Sporco. Dolente. Ironico. Once Upon a Time in Gaza dei fratelli Tarzan e Arab Nasser arriva come una scheggia impazzita in mezzo al cinema ovattato dei buoni sentimenti. Un film piccolo, in apparenza, ma pronto a deflagrare sotto la pelle. Gaza non come simbolo, Gaza non come vittimismo, Gaza come spazio concreto, slabbrato, sporco di sabbia, di sangue e di risate amare.

Il film comincia come una fiaba nera. "C'era una volta", sì, ma qui il lieto fine è una chimera sbriciolata sotto i razzi. Ecco allora un gruppo di amici, Yahya l'attore mancato, Osama il fratello d'elezione, la banda improvvisata a sognare un altrove impossibile. Ma il sogno si incaglia nella realtà: l'amico cade, e Gaza diventa Gazawood, uno scenario che chiede vendetta, uno schermo che sanguina.

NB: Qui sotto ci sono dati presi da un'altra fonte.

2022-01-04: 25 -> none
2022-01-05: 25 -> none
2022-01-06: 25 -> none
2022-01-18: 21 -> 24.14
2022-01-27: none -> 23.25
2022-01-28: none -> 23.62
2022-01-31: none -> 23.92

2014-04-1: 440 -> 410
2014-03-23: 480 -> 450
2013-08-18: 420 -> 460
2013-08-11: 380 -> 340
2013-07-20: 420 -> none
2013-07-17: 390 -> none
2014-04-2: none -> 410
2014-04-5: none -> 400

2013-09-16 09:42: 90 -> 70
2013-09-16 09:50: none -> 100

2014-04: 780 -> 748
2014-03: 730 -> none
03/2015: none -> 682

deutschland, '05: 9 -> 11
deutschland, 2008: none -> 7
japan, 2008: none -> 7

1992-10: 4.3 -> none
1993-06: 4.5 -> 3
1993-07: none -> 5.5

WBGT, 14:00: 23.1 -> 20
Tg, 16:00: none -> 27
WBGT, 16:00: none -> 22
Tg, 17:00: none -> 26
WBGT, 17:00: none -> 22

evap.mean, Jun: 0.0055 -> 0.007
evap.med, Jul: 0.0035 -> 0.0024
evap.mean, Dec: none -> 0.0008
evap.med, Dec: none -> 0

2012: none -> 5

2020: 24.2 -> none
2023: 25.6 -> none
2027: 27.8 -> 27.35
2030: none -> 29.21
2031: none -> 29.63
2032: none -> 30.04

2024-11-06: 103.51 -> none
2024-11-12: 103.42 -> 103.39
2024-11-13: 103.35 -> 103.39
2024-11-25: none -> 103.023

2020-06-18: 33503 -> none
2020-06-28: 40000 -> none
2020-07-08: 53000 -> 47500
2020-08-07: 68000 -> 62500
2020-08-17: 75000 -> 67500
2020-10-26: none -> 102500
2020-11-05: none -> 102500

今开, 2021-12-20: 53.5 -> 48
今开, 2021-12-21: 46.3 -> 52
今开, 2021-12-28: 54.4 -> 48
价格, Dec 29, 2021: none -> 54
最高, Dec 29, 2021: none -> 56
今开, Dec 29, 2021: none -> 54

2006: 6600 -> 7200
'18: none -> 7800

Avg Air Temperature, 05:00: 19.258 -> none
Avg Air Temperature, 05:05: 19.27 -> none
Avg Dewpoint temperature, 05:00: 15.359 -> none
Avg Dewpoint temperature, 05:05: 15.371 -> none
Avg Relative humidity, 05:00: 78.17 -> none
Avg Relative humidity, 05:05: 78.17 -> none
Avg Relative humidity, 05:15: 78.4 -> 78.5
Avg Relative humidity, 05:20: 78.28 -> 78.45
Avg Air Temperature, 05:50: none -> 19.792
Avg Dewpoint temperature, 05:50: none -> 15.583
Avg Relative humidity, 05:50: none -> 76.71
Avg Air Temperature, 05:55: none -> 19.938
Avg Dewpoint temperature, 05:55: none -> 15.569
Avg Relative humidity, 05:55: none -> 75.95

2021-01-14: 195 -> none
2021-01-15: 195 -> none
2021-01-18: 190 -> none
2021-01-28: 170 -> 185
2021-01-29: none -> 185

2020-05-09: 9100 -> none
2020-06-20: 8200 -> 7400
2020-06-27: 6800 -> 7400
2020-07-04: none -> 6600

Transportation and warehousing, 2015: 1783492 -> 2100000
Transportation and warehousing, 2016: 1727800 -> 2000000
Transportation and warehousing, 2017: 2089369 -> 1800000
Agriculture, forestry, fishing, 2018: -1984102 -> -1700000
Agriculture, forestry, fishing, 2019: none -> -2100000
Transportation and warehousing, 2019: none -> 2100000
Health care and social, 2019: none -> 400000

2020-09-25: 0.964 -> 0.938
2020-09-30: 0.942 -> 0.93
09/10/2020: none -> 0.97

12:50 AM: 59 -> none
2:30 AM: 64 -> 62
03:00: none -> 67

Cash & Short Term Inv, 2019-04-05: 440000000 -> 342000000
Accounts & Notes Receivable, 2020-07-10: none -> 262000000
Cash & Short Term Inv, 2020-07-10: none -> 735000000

Politica? In filigrana. Non c'è bisogno di proclami. Basta il respiro di chi sta sotto assedio. Anti-israeliani? No. I Nasser guardano a tutto tondo: Hamas, la corruzione, la retorica marcia del martirio. E intanto, senza agitarlo, alzano il dito medio anche contro il destino. Il film è una sarabanda di generi che minaccia a ogni scena di collassare su se stessa – noir, buddy movie, revenge western – ma miracolosamente resta in piedi, come Gaza stessa, come chi non ha altra scelta che avanzare. Il montaggio è nervoso, scattoso, le inquadrature cercano il reale come chi cerca ossigeno sott’acqua. C'è Tarantino, certo (titolo e ironia cruda lo tradiscono), ma c'è anche Park Chan-wook, che irrompe nella seconda metà con un pezzo di Lady Vengeance, a marcare la cesura tragica: da farsa a tragedia, da scherzo a sangue.

E sì, il film cambia pelle. La prima parte – spensierata come può esserlo solo la disperazione – gioca con l'ironia. La seconda diventa più cupa, quasi greve. Si sente la mancanza di quella leggerezza iniziale, di quel distacco parodico che proteggeva il racconto dalla retorica. La vendetta rimbalza senza più contrappesi. Non è un errore, forse: è Gaza stessa che non concede redenzioni. In questa terra sospesa, Osama – il migliore tra i personaggi – resta scolpito nel cuore dello spettatore come un'ombra dolce e tenace. Un eroe tragicomico, figlio di un’umanità che combatte per non sparire nel silenzio. Once Upon a Time in Gaza è, infine, un atto d’amore feroce: verso una patria che non esiste se non nel sangue e nel sogno. Un film imperfetto ma necessario, traballante ma vivo. Un'ode disperata al potere del cinema – l'unico, forse, capace ancora di strappare alla realtà qualche scheggia di leggenda. Un piccolo miracolo, sporco di vita. E per questo, a suo modo, indimenticabile.